Dr. Hospedales said that with a population of 17 million people, the region is still in the early stages of the virus, warning “the full bloom of Chikungunya virus is yet to come.

“I am saying because everybody in this part of the world and there is no resistance to this virus and we have an abundance of the vector and we have a lot of movement. In six months it has moved to all the islands and we can expect further increases in levels of cases because of what has happened elsewhere in the world where in some countries you find a 30 per cent attack rate of the entire population within a year or so.”

The situation forced regional leaders to hold a special summit in Trinidad and Tobago in November and at the end of the three hour deliberation, they outlined a series of measures to deal with both the Chikungunya and Ebola viruses.

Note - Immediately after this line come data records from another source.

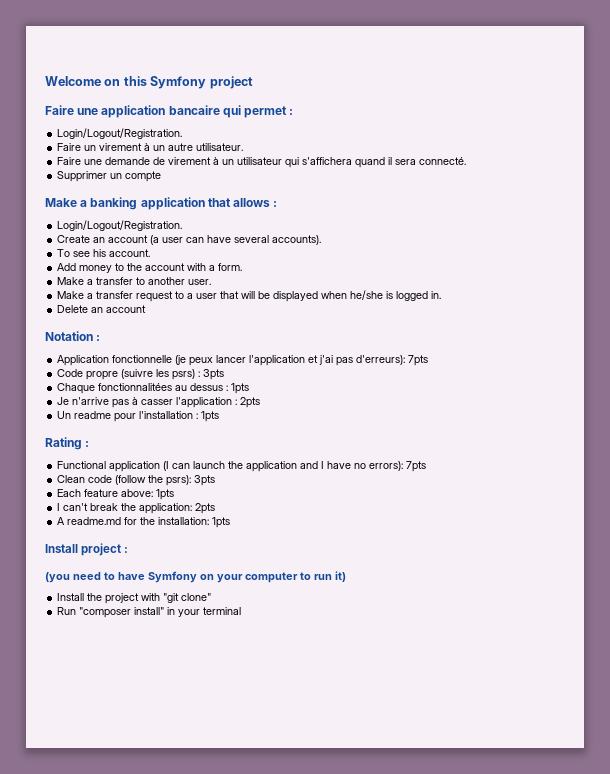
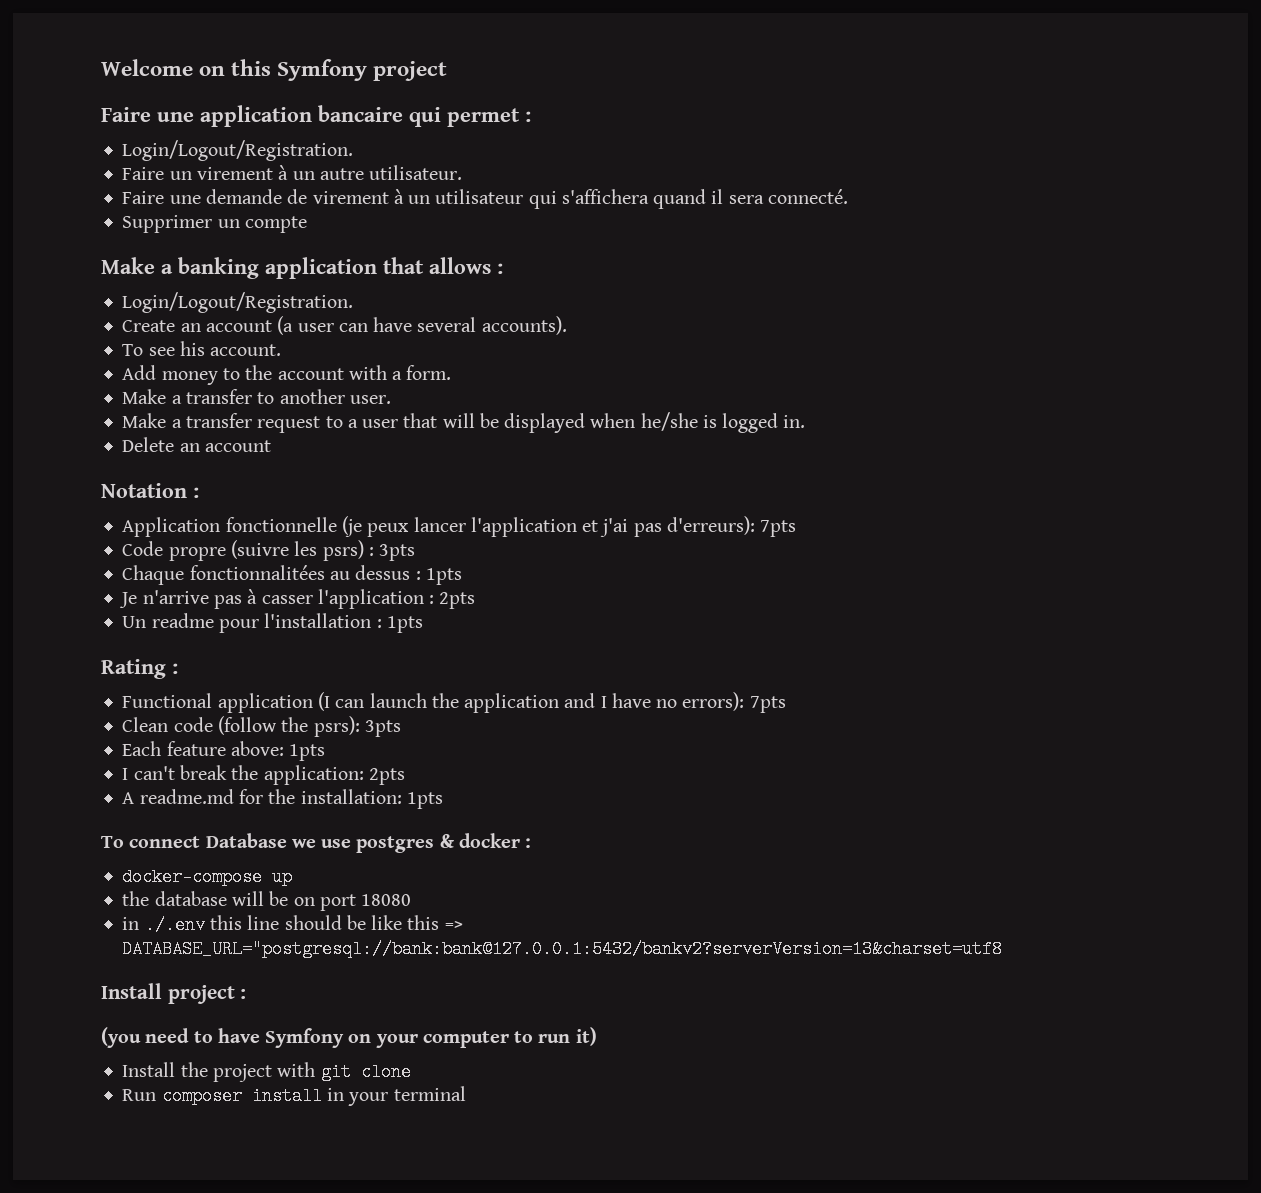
(231, 522) none -> [101,833,532,853] [122,868,293,886] [122,891,412,911] [122,915,463,934] [122,940,1003,958] // To connect Database we use postgres & docker : // docker-compose up // the database will be on port 18080 // in ./.env this line should be like this => DATABASE_URL="postgresql://bank:bank@127.0.0.1:5432/bankv2?serverVersion=13&charset=utf8
[163,593,212,603] "git clone" -> [320,1063,411,1081] git clone
[79,607,165,618] "composer install" -> [161,1087,322,1105] composer install

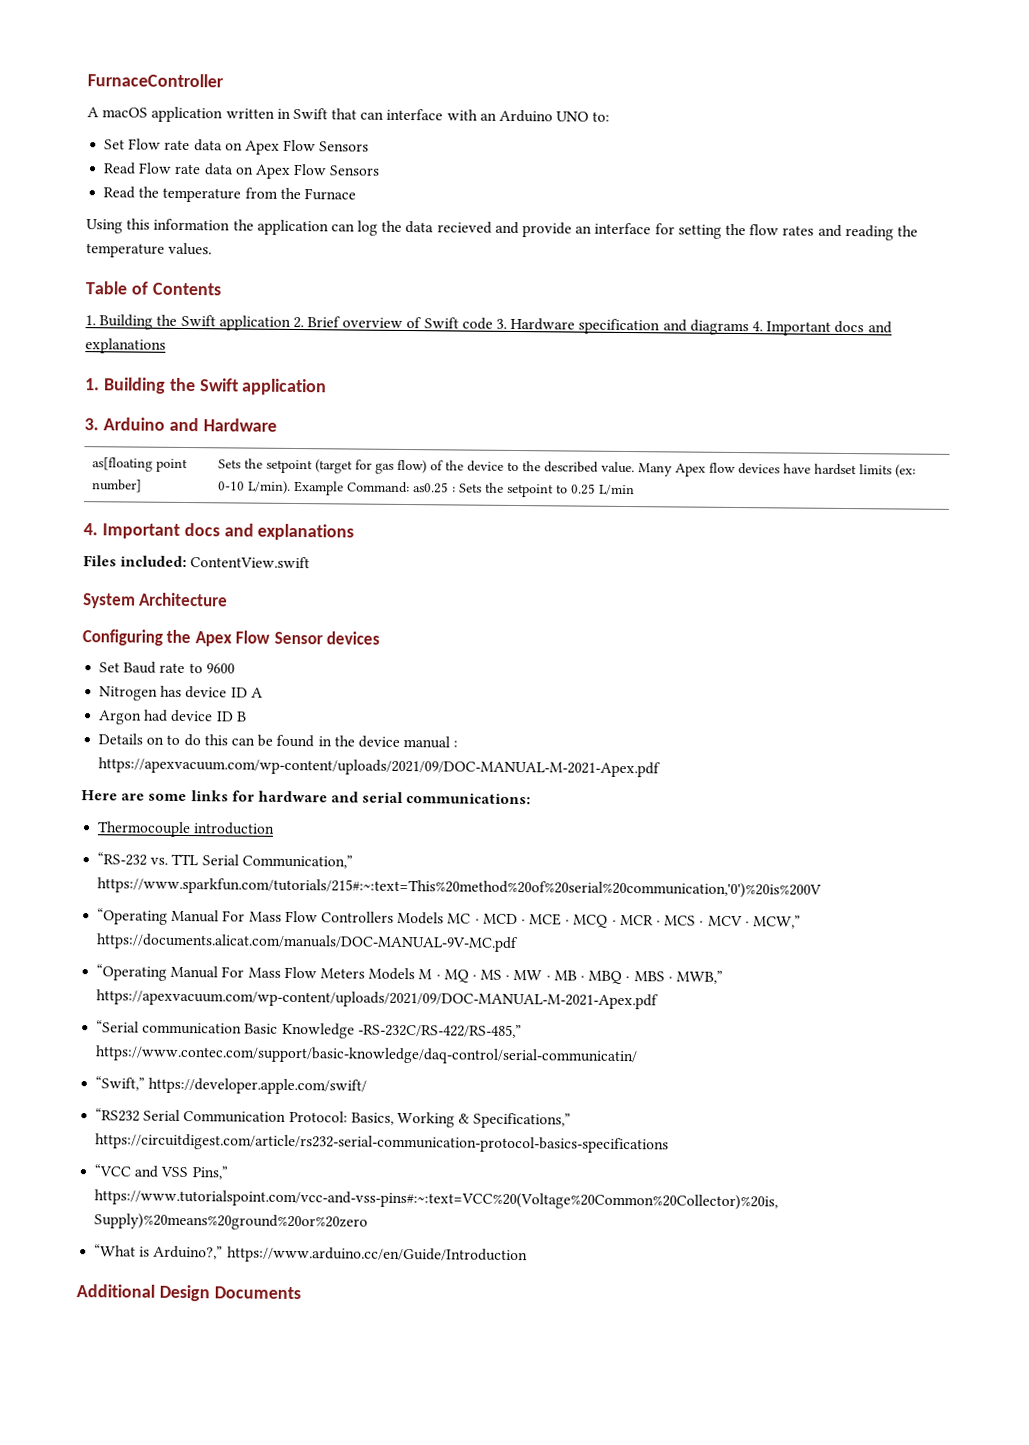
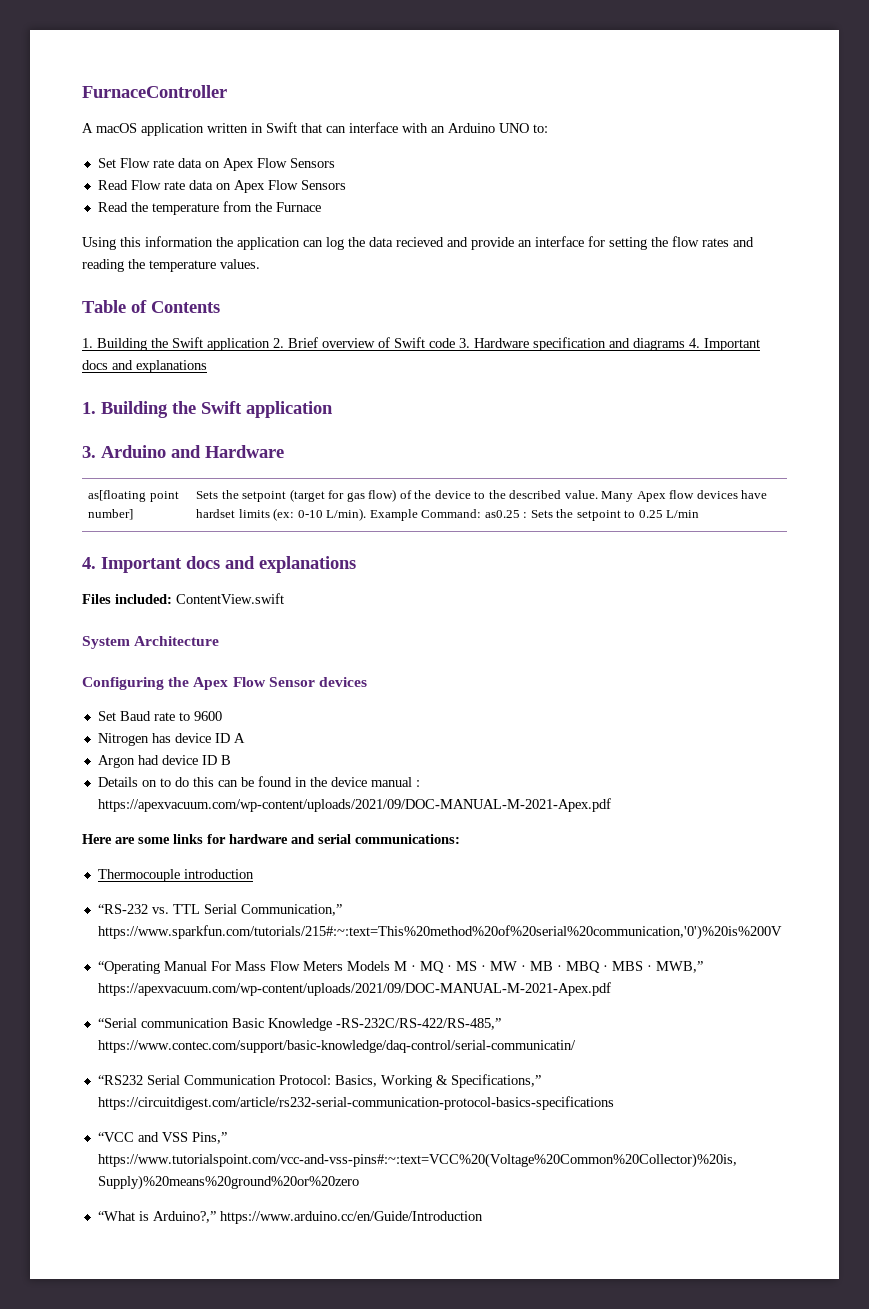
[97,908,801,929] [96,933,520,953] // “Operating Manual For Mass Flow Controllers Models MC · MCD · MCE · MCQ · MCR · MCS · MCV · MCW,” https://documents.alicat.com/manuals/DOC-MANUAL-9V-MC.pdf -> (782, 932) none
[95,1076,368,1095] // “Swift,” https://developer.apple.com/swift/ -> (576, 1046) none
[76,1284,301,1302] // Additional Design Documents -> (483, 1217) none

“Heads of government expressed considerable concern, not just in relation to the possible health impact of the Ebola virus disease (EVD), but also about the disruption a single case could cause in the economic and social life of the region,” CARICOM Chairman Gaston Browne, the Antigua and Barbuda Prime Minister said afterwards.

Browne said that the leaders had adopted a 10-point plan to deal with Ebola and a four point plan to deal with the Chikungunya virus with CARPHA coordinated the strategy that would have an international input.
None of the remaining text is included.